Data section: Begin
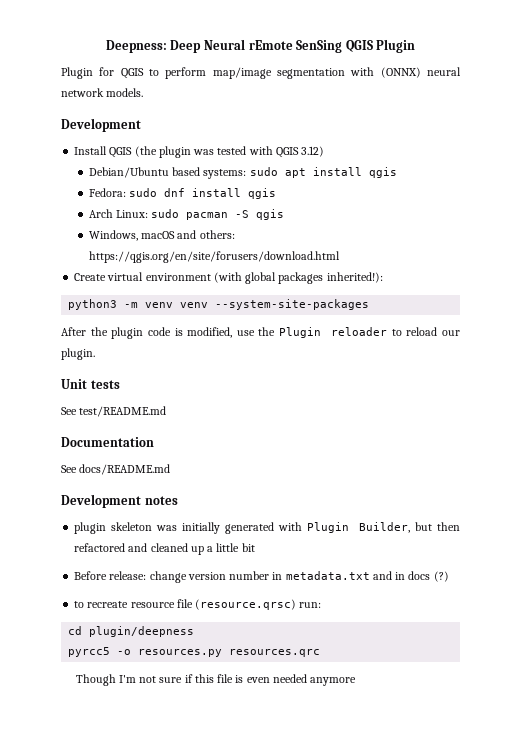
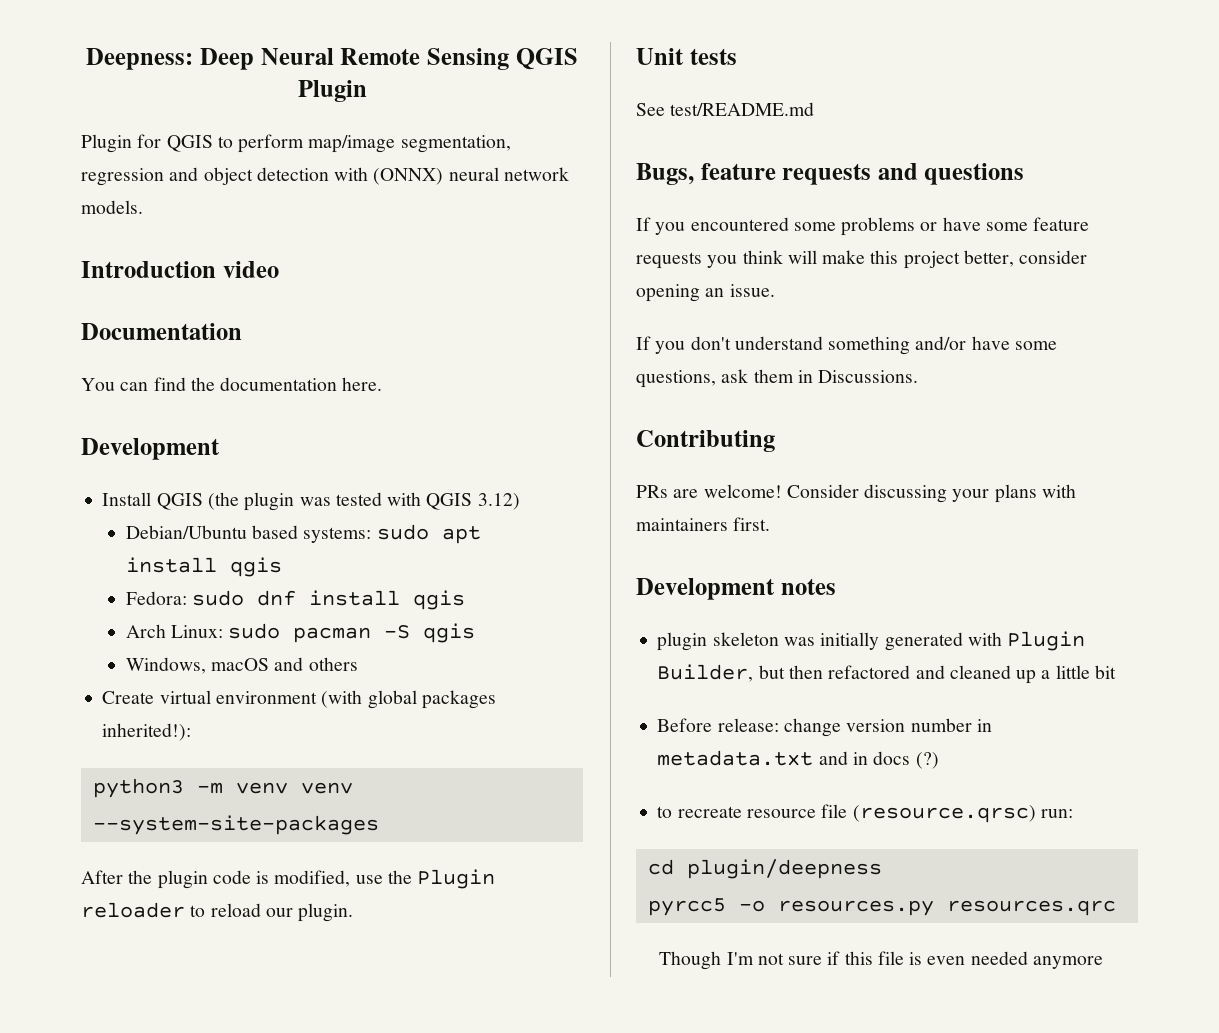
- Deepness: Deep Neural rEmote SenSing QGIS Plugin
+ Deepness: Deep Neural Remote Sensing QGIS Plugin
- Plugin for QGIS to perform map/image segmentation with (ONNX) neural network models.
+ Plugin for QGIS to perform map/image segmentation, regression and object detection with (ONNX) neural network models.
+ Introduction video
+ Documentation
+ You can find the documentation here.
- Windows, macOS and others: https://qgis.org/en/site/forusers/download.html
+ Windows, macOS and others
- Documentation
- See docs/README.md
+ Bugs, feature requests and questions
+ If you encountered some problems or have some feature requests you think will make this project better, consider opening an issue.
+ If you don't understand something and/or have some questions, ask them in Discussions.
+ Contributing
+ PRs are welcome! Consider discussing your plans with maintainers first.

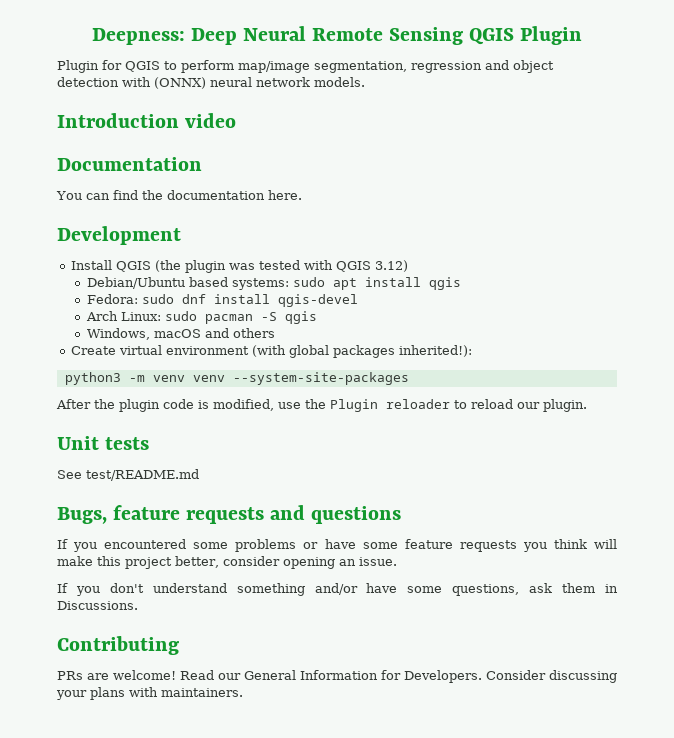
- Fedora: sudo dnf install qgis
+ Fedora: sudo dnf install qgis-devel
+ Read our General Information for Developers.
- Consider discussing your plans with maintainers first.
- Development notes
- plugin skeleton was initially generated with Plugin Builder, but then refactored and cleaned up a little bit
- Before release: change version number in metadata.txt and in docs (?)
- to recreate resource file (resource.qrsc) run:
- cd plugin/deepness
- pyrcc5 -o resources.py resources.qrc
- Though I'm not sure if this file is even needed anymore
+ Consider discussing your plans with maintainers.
Data section: End
▸ Problem to work on: Check each line of the entries above for the string "file", and return those that contain it.

▸ Output of the task:
- to recreate resource file (resource.qrsc) run:
- Though I'm not sure if this file is even needed anymore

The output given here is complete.